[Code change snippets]
= = =

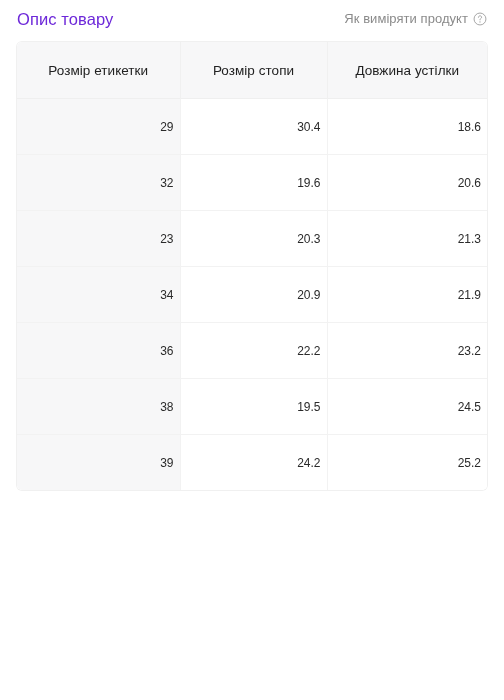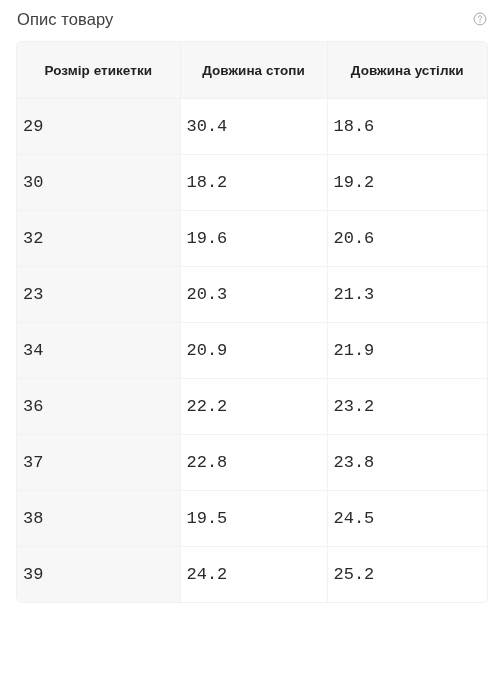--- a/index.html
+++ b/index.html
@@ -31,21 +31,21 @@
     align-items: center;
     justify-content: space-between;
     padding: 6px 17px 0 17px;
     height: 32px;
     box-sizing: border-box;
   }
 
   .section-title {
     font-size: 16.5px;
     line-height: 22px;
-    color: #404040;
+    color: #6d28d9;
     font-weight: 400;
     letter-spacing: 0.1px;
     white-space: nowrap;
   }
 
   .howto-link {
     display: flex;
     align-items: center;
     gap: 5px;
     cursor: pointer;
@@ -85,43 +85,42 @@
   }
 
   table.size-table col.c-label { width: 163px; }
   table.size-table col.c-foot  { width: 147px; }
   table.size-table col.c-sole  { width: 160px; }
 
   thead tr.header-row th {
     background: #f7f7f8;
     height: 56px;
     font-size: 13.5px;
-    font-weight: 700;
+    font-weight: 400;
     color: #222222;
     text-align: center;
     vertical-align: middle;
     padding: 0 6px;
     border-right: 1px solid #f0f0f0;
     letter-spacing: 0.05px;
     white-space: nowrap;
   }
   thead tr.header-row th:last-child { border-right: none; }
 
   tbody tr.data-row td {
     height: 55px;
-    font-size: 17px;
+    font-size: 12px;
     font-weight: 400;
     color: #2a2a2a;
-    text-align: left;
+    text-align: right;
     vertical-align: middle;
     background: #ffffff;
     border-top: 1px solid #f2f2f2;
     border-right: 1px solid #f2f2f2;
     padding: 0 6px;
-    font-family: Liberation Mono, monospace;
   }
   tbody tr.data-row td:last-child { border-right: none; }
 
   
   tbody tr.data-row td.col-label {
     background: #f7f7f8;
   }
 
   tbody tr.data-row:first-child td {
     border-top: 1px solid #efefef;
@@ -129,57 +128,53 @@
 </style>
 </head>
 <body>
 
 <div class="page">
 
   <div class="section-header">
     <div class="section-title">Опис товару</div>
 
     <div class="howto-link">
+      <span class="howto-label">Як виміряти продукт</span>
       <span class="help-icon-wrap">
         <svg class="help-icon" viewBox="0 0 24 24" fill="none" aria-hidden="true">
           <circle cx="12" cy="12" r="10.2" stroke="currentColor" stroke-width="1.5"></circle>
           <path d="M9.3 9.1c0-1.5 1.25-2.55 2.75-2.55 1.52 0 2.72 1 2.72 2.42 0 1.12-.62 1.7-1.52 2.3-.86.57-1.2 1.0-1.2 1.85v.42" stroke="currentColor" stroke-width="1.5" stroke-linecap="round" stroke-linejoin="round"></path>
           <circle cx="12" cy="17.1" r="1.05" fill="currentColor"></circle>
         </svg>
       </span>
     </div>
   </div>
 
   <div class="table-wrap">
     <table class="size-table">
       <colgroup>
         <col class="c-label">
         <col class="c-foot">
         <col class="c-sole">
       </colgroup>
       <thead>
         <tr class="header-row">
           <th>Розмір етикетки</th>
-          <th>Довжина стопи</th>
+          <th>Розмір стопи</th>
           <th>Довжина устілки</th>
         </tr>
       </thead>
       <tbody>
 
         <tr class="data-row">
           <td class="col-label">29</td>
           <td class="col-foot">30.4</td>
           <td class="col-sole">18.6</td>
         </tr>
 
-        <tr class="data-row">
-          <td class="col-label">30</td>
-          <td class="col-foot">18.2</td>
-          <td class="col-sole">19.2</td>
-        </tr>
 
 
         <tr class="data-row">
           <td class="col-label">32</td>
           <td class="col-foot">19.6</td>
           <td class="col-sole">20.6</td>
         </tr>
 
         <tr class="data-row">
           <td class="col-label">23</td>
@@ -193,25 +188,20 @@
           <td class="col-sole">21.9</td>
         </tr>
 
 
         <tr class="data-row">
           <td class="col-label">36</td>
           <td class="col-foot">22.2</td>
           <td class="col-sole">23.2</td>
         </tr>
 
-        <tr class="data-row">
-          <td class="col-label">37</td>
-          <td class="col-foot">22.8</td>
-          <td class="col-sole">23.8</td>
-        </tr>
 
         <tr class="data-row">
           <td class="col-label">38</td>
           <td class="col-foot">19.5</td>
           <td class="col-sole">24.5</td>
         </tr>
 
         <tr class="data-row">
           <td class="col-label">39</td>
           <td class="col-foot">24.2</td>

= = =

**Instructions to follow**
Copy from the entries only those lines that hold the word "last".

**Written answer**
   thead tr.header-row th:last-child { border-right: none; }
   tbody tr.data-row td:last-child { border-right: none; }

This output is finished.